Re: can we mark upper/lower/textlike functions leakproof?

From: Robert Haas <robertmhaas(at)gmail(dot)com>
To: Joe Conway <mail(at)joeconway(dot)com>
Cc: Andrew Dunstan <andrew(at)dunslane(dot)net>, David Rowley <dgrowleyml(at)gmail(dot)com>, PostgreSQL Hackers <pgsql-hackers(at)lists(dot)postgresql(dot)org>
Subject: Re: can we mark upper/lower/textlike functions leakproof?
Date: 2024-07-31 17:39:45
Message-ID: CA+Tgmob78LN+Tkgms=dQyBsLyGWBuehv7_kEvBfjwmj6fDsr7g@mail.gmail.com
Views: Raw Message | Whole Thread | Download mbox | Resend email
Thread:
Lists: pgsql-hackers

On Wed, Jul 31, 2024 at 9:14 AM Joe Conway <mail(at)joeconway(dot)com> wrote:
> In my opinion, for this use case and others, it should be possible to
> redact the values substituted into log messages based on some criteria.
> One of those criteria could be "I am in a leakproof call right now". In
> fact in a similar fashion, an extension ought to be able to mutate the
> log message based on the entire string, e.g. when "ALTER
> ROLE...PASSWORD..." is spotted I would like to be able to redact
> everything after "PASSWORD".

This might be helpful, and unfortunately I'm all too familiar with the
ALTER ROLE...PASSWORD example, but I think it's not really related to
the question of whether we can mark upper() and lower() leakproof.

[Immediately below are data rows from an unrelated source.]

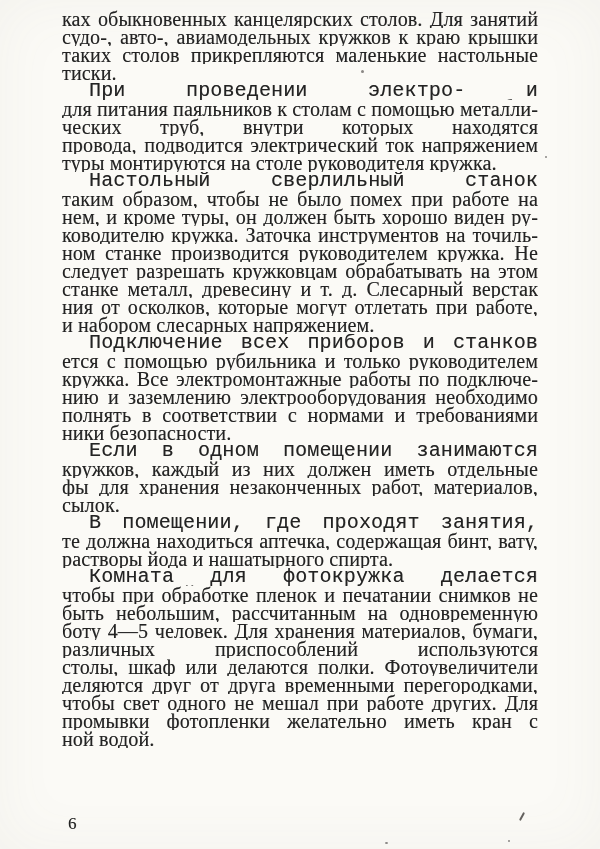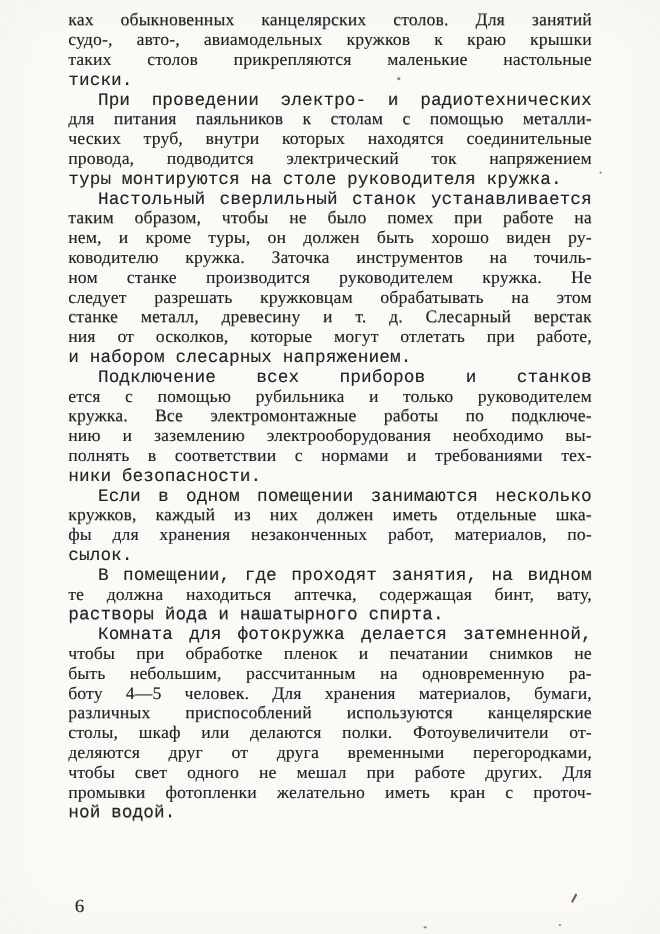--- a/index.html
+++ b/index.html
@@ -19,37 +19,37 @@
     position: absolute;
     inset: 0;
     background: #fbfaf6;
     box-shadow: inset 0 0 60px rgba(120,115,100,0.06);
   }
   .text-block {
     position: absolute;
     left: 62px;
     top: 10px;
     width: 476px;
-    font-size: 16px;
+    font-size: 20px;
     line-height: 18px;
     letter-spacing: 0.15px;
     text-shadow: 0.3px 0.3px 0.6px rgba(30,30,30,0.38);
   }
   .para { margin: 0; padding: 0; }
   .line {
     height: 18px;
     overflow: hidden;
     text-align: justify;
     text-align-last: justify;
     white-space: normal;
   }
   
   .para.indented .line:first-child { text-indent: 27px; font-family: Liberation Mono, monospace; }
   
-  .line:last-child { text-align-last: left; font-family: Liberation Mono, monospace; }
+  .line:last-child { text-align-last: left; }
   .page-number {
     position: absolute;
     left: 68px;
     top: 815px;
     font-size: 17px;
     line-height: 18px;
     text-shadow: 0.3px 0.3px 0.6px rgba(30,30,30,0.38);
   }
   
   .speck {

If there are some inputs that cause upper() and lower() to fail and
others that do not, the functions aren't leakproof, because an
attacker can extract information about values that they can't see by
feeding those values into these functions and seeing whether they get
a failure or not. It doesn't matter what error message is produced;
the fact that the function throws an error of any kind for some input
values but enough for others is enough to make it unsafe, and it seems
to me that we've repeatedly found that there's often a way to turn
even what seems like a small leak into a very large one, so we need to
be quite careful here.

Annoyingly, we have a WHOLE BUNCH of different code paths that need to
be assessed individually here. I think we can ignore the fact that
upper() can throw errors when it's unclear which collation to use; I
think that's a property of the query string rather than the input
value. It's a bit less clear whether we can ignore out of memory
conditions, but my judgement is that a possible OOM from a small
allocation is not generally going to be useful as an attack vector. If
a long string produces an error and a short one doesn't, that might
qualify as a real leak. And other errors that depend on the input
value are also leaks. So let's go through the code paths:

- When lc_ctype_is_c(), we call asc_toupper(), which calls
pg_ascii_toupper(), which just replaces a-z with A-Z. No errors.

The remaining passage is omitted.